Not sure I agree in this regard. We are after all, aiming to create a mental mod...

mjburgess · 2024-03-10T23:27:26 1710113246

There's nothing to replicate. ML models are associative statistical models of historical data.

There are no experimental conditions, no causal properties, no modelled causal mechanisms, no theories at all. "Replication" means that you can reproduce an experiment designed to validate a causal hypothesis.

Fitting a function to data isnt an experiment, it's just a way of compressing the data into a more efficient representation. That's all ML is. There are no explanations here (of the data) to assess.

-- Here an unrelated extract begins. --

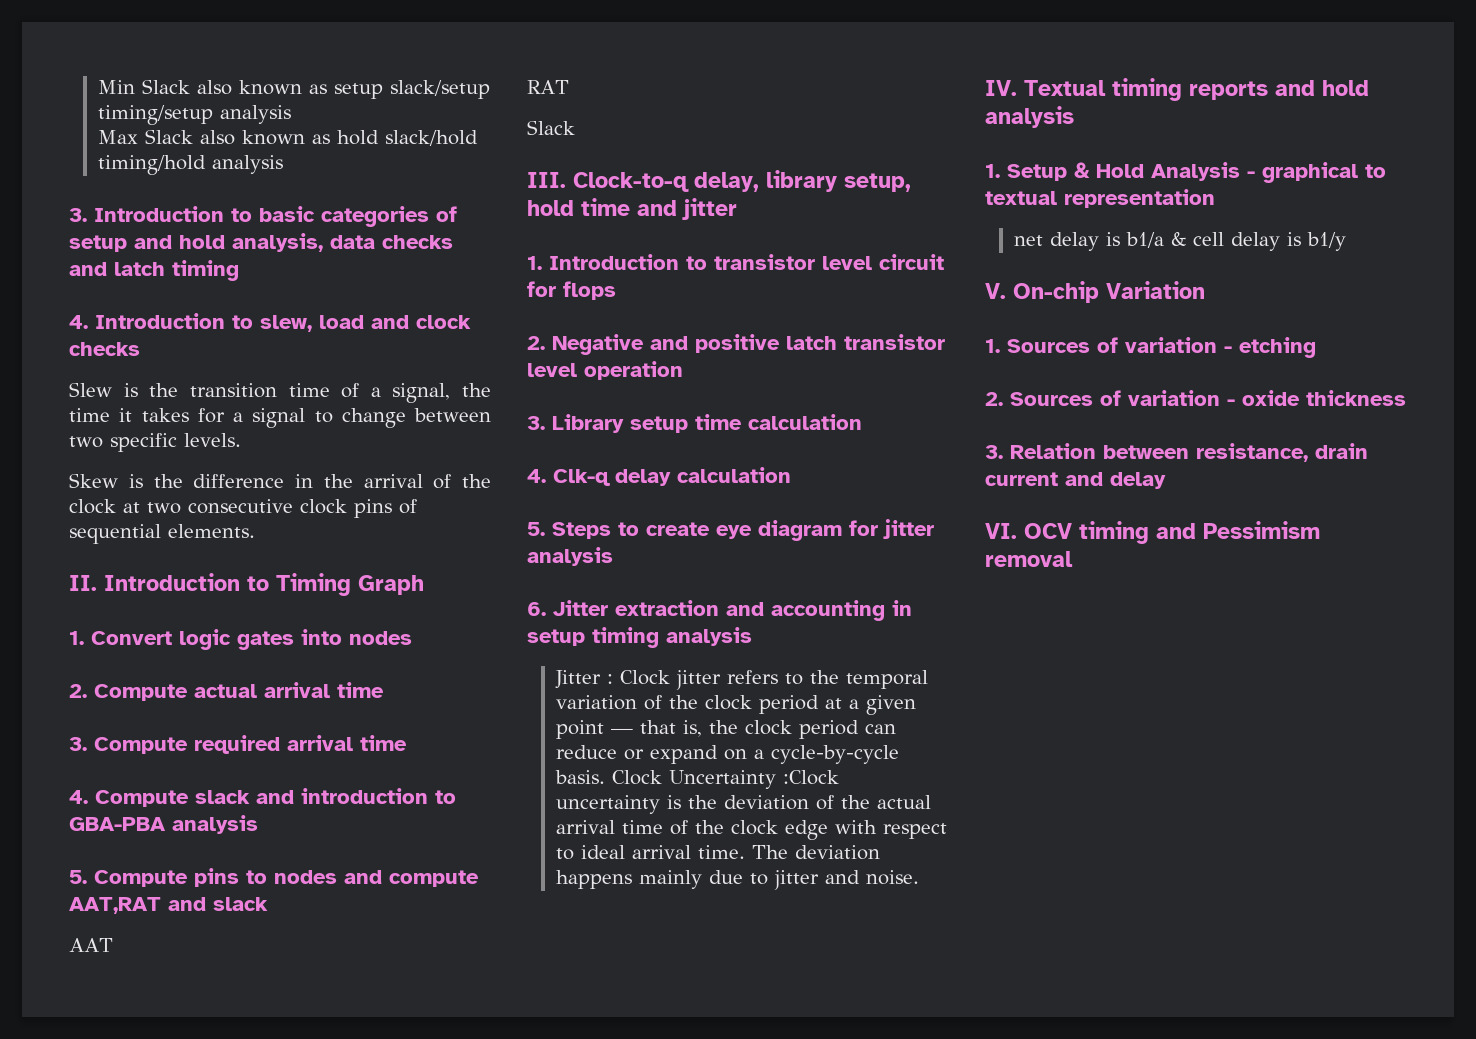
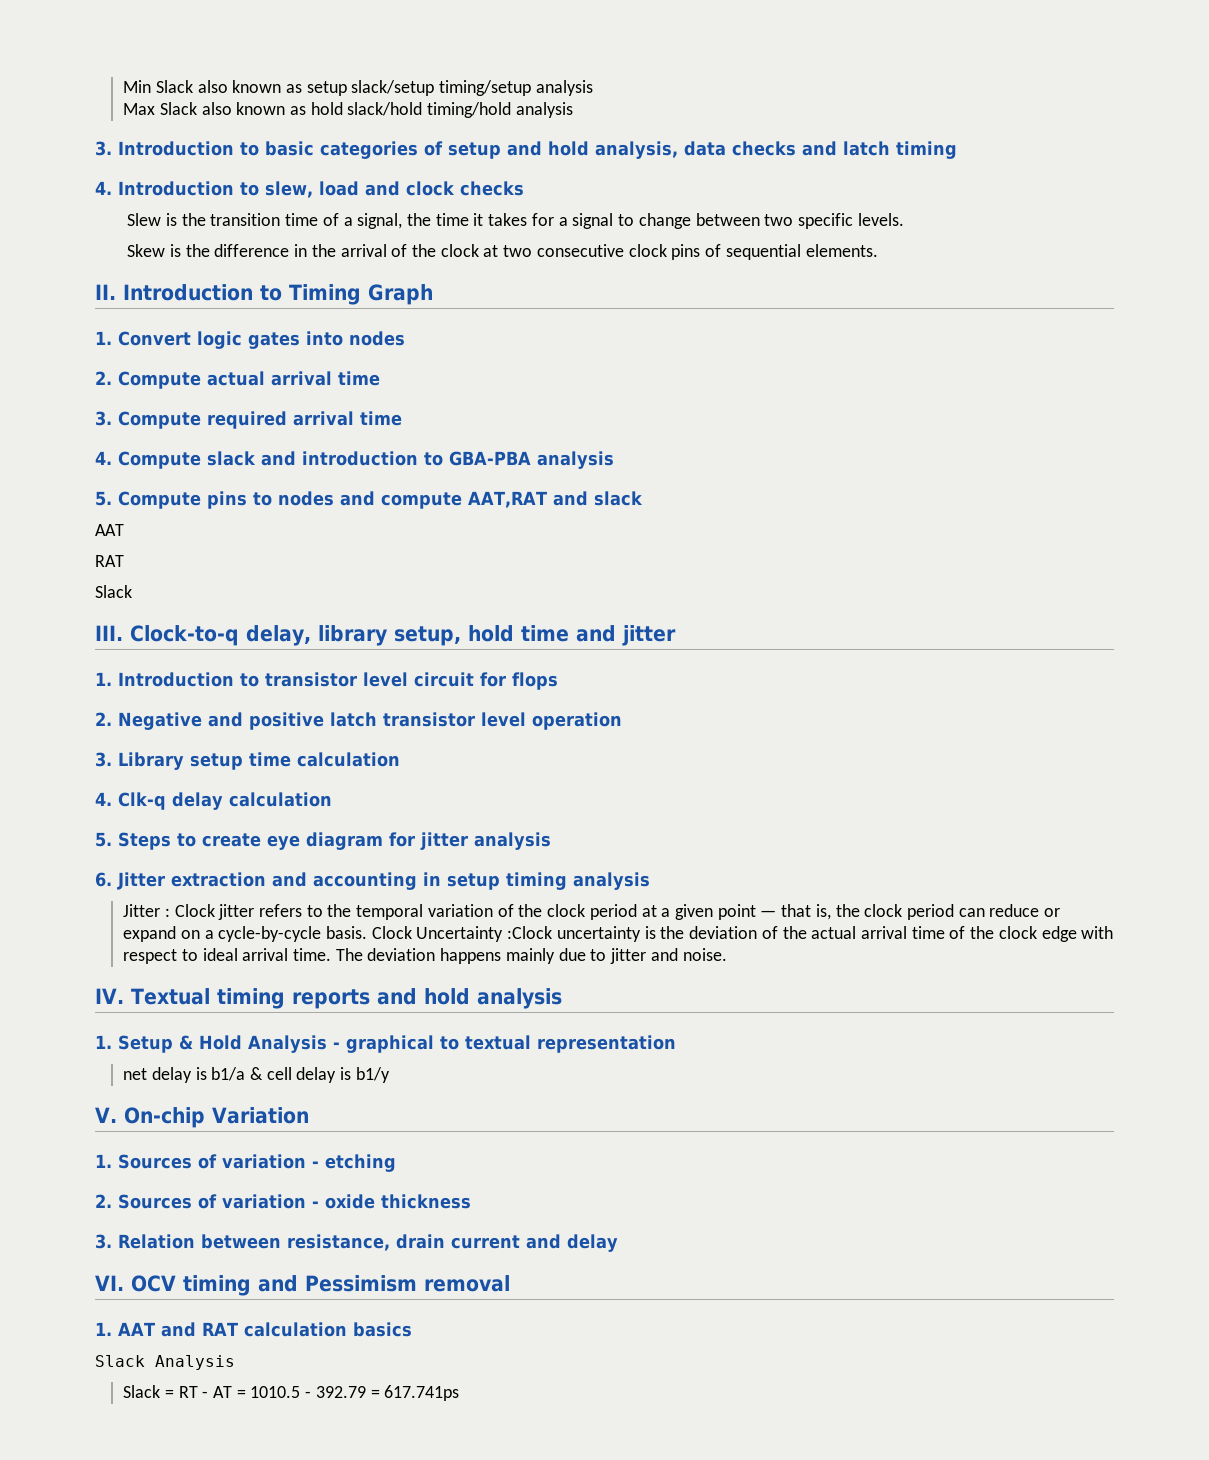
(1073, 559) none -> [95,1322,412,1337] [95,1355,235,1370] [123,1385,460,1401] // 1. AAT and RAT calculation basics // Slack Analysis // Slack = RT - AT = 1010.5 - 392.79 = 617.741ps

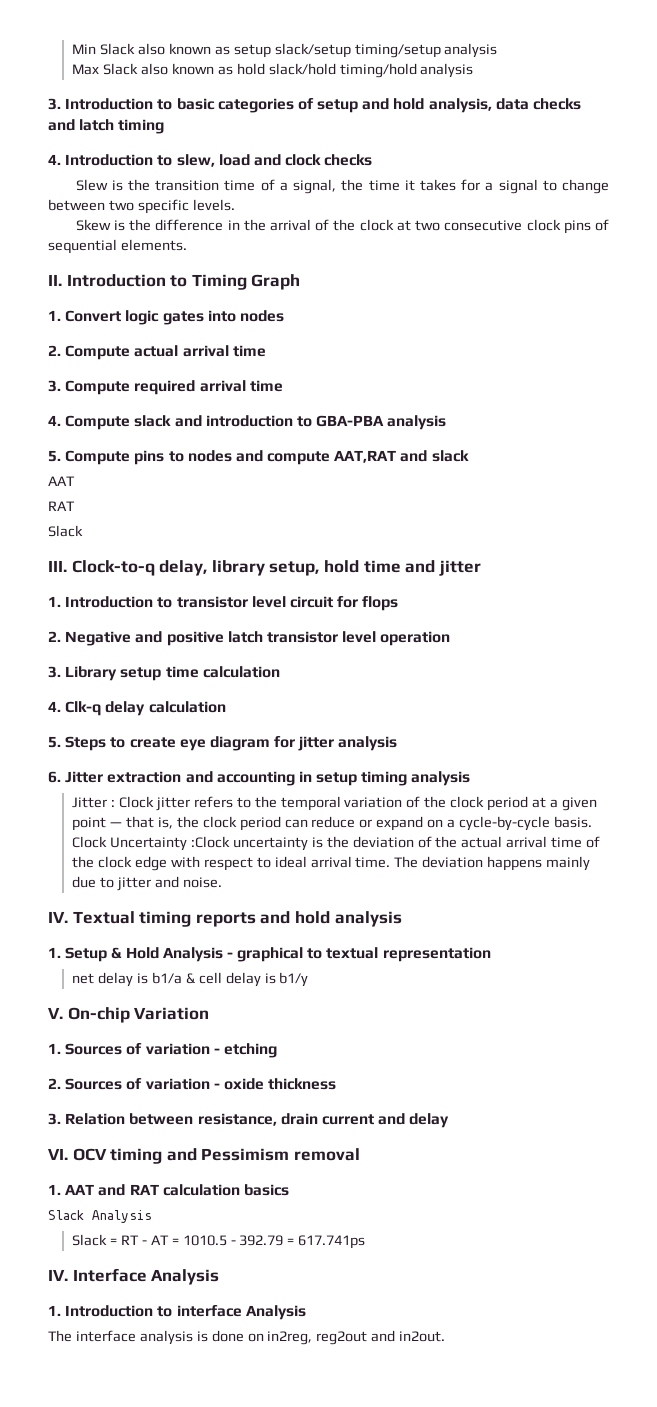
(460, 1393) none -> [48,1268,220,1285] [48,1305,306,1320] [48,1330,446,1345] // IV. Interface Analysis // 1. Introduction to interface Analysis // The interface analysis is done on in2reg, reg2out and in2out.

dartos · 2024-03-11T03:45:34 1710128734

I don’t think that’s true either.

Take the research into Loras for example. Surely the basic scientific method was followed when developing it. You can see that from the paper.

Obviously the results can be reproduced. Unlike in many other fields, reproducibility can be pretty trivial in CS.

Training a model isn’t really a science, but the work gone into creating the models surely is.

mjburgess · 2024-03-11T07:46:32 1710143192

CS isnt science, it's discrete mathematics

dartos · 2024-03-11T12:39:52 1710160792

All sciences are progressively more impure (eg. Applied) forms of math.

data_maan · 2024-03-11T10:59:19 1710154759

dartos · 2024-03-11T12:46:32 1710161192

Also there’s literally a causal relationship between model topology and quality of output.

This can be plainly seen when trying to get a model to replicate its input.

Some models perform better in fewer steps, some perform worse for many steps, then suddenly much better.

How is discovering these properties of statistical models NOT science?

mjburgess · 2024-03-11T14:20:03 1710166803

I do think there's an empirical study of ML models and that could be a science. Its output could include things like,

"the reason prompt Q generates A1..An is because documents D1..Dn were in the training data; these documents were created by people P1..Pn for reasons R1..Rn. The answer A1..An related to D1..Dn in so-and-so way. The quality of the answers is Q1..Qn, and derives from the properties of the documents generated by people with beliefs/knowledge/etc. K1..Kn"

This explains how the distribution of the weights produces useful output by giving the causal process that leads to training data distributions.

The relationship between the weights and the training data itself is *not* causal.

Eg., X = 0,1,2,3; Y = A,A,B,B; f(x; w) = A if x <= w else B

w = 1 because the rule x <= 1 partitions Y st. P(x|w) is maximised. These are statistical and logical relationships ("partitions", "maximises").

A causal relationship is between a causal property of an object (extended in space and time) to another causal property by a physical mechanism that reliably and necessarily brings about some effect.

So, "the heat of the boiling water cooked the carrot because heat is... the energetic motion of molecules ... and cooking is .... and so heating brings about cooking necessarily because..."

heating, water, cooking, carrot, motion, molecules, etc.. -- their relationships here are not abstract; they are concretely in space and time, causally effecting each other, etc. etc.

dartos · 2024-03-11T15:59:01 1710172741

So what do you call the process of discovering those causal properties?

Was physics not actually a science until we uncovered quarks, since we weren’t sure what caused the differences in subatomic particles? (I’m not a physicist, but I hope that illustrates my point)

Keep in mind most ML papers on arxiv are just describing phenomena we find with these large statistical models. Also there’s more to CS than ML.

mjburgess · 2024-03-11T16:21:08 1710174068

You're conflating the need to use physical devices to find relationships, with the character of those relationships.

I need to use my hand, a pen and paper to draw a mathematical formula. That formula (say, 2+2=4) expresses no causal relationships.

The whole field of computer science is largely concerned with abstract (typically logical) relationships between mathematics objects; or in the case of ML, statistical ones.

Computer science has no scientific methodology for producing scientific explanations -- it isnt science. It is science in the old german sense of just "a systematic study".

Scientists conduct experiments in which they hold fixed some causal variables (ie., causally efficiacious physical properties), and vary others, according to an explanatory framework. They do this in order to explore the space of possible explanations.

I can think of no case in the whole field of csci in which there are cases where causal variables are held fixed; since there is no study of them. Computer science does not study even voltage, or silicon, or anything as physical objects with causal properties (that is electrical egnineering, physics, etc.).

Computer science ought just be called "applied discrete mathematics"

dartos · 2024-03-11T19:17:20 1710184640

I see where you’re coming from, but I think there’s more to it than that, specifically with non determinism.

So if I observe some phenomena in a bit of software that was built to translate language, say the ability to summarize text.

Then I dig into that software and decide to change a specific portion of it, keeping same all other aspects of the software and its runtime, then I notice it’s no longer able to summarize text.

In that case I’ve discovered a causal relationship between the portion I changed and the phenomenon of text summarization. Even though the program was constructed, there are unknown aspects.

How is that not the process of science?

Sorry if this is just my question from earlier, rephrased, but I still don’t see how this isn’t a scientific method.